Thousands of years to come, when historians will be chronicling events from the current epoch, they are sure to reserve copious pages for a peculiar batty creature that lived in Kenyan universities. They will discover that this feral organism, known simply as comrade, was always fraught with myriad problems. But one habit will particularly intrigue the future Dr. Leakeys—the comrades’ absurd sleeping pattern.
The quintessential comrade will always be awake long past midnight; it’s not news to find him as busy as a bee at 3am. I used to think they all deserve a pat in the back for keeping vigil. But now that I know better, how about we replace that pat with a hammer-blow? This is because my comrades burn the midnight oil for all the wrong reasons.
If my comrades and their coterie are not dancing themselves lame and imbibing poisons at some seedy pub, then be sure they’re roaming the streets raising raucous hell until the wee hours of the morning. And if by a slim chance they’re spending their night indoors, let no one cheat you that they’re fast asleep. They usually carry their cell phones to bed and blather on Facebook all night.
They congregate in one big kamukunji on Whatsapp, where their LMFAO typing skills go from good to impeccable once the clock slides past midnight. On their laptops they’re illegally downloading movies and streaming nefarious porn. Their woofers are on at full-blast, destroying the peace by playing Bedroom Bully at decibels of insanity. You literally have to bribe them to make them lower their fornication sounds.
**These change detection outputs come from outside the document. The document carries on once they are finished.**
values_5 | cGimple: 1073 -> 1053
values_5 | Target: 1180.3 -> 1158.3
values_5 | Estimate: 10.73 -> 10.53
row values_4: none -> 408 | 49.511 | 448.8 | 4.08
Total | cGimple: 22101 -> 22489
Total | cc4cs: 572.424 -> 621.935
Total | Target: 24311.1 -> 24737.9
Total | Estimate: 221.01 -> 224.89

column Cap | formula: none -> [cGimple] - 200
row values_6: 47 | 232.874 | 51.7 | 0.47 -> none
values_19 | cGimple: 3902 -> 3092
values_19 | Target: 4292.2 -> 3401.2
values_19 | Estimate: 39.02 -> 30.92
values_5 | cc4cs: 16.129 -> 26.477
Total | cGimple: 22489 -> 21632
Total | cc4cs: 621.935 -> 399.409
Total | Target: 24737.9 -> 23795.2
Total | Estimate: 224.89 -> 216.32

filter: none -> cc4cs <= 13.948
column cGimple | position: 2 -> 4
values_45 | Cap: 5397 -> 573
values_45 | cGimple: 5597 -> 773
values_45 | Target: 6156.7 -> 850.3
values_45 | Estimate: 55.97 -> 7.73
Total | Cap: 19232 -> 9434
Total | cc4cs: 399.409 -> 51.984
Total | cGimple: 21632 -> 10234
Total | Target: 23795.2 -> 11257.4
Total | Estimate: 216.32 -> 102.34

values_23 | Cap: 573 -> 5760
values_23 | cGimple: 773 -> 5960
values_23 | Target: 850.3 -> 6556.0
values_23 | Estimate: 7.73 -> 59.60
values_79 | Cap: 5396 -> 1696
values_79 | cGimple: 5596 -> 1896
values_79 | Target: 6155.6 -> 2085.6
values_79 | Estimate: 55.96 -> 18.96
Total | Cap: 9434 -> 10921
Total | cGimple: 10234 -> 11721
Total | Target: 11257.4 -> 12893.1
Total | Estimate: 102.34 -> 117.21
My old man, Grandpa Richard, gets really cranky when young people stay up past 9pm. If he ever caught me practicing my goat-screaming at midnight and I told him I have insomnia, he’d rush me to the nearest late night chemist, get me to swallow a dozen piritons, and put me to sleep forever.
In the morning however, something magical happens in campus. The comrades finally curl up in their cosy duvets and descend into chloroformic slumber. During the day, as the rest of the country is actively picking tea, discovering oil and courting MCAs, my malingering comrades are busy skipping classes and entertaining asinine dreams. Dreams that don’t lead to anything but tomfoolery and waywardness.
If I had ever slept till noon, my old man, who grew up sleeping on a threadbare mat and a sack of sweet potatoes for a pillow, would have assumed I was dead and sent me off to the morgue. He always forced me out of bed at 4am into school, the coffee plantation or church. According to him, campus students should all go to bed not later than 10pm and be up not later 4am. Just the way nature intends it.
“What’s it with your bat-like behavior of staying up all night and slumbering all day?” Grandpa poses. “What’s next? Walking on your hands and eating with your legs? Watching books and reading movies?”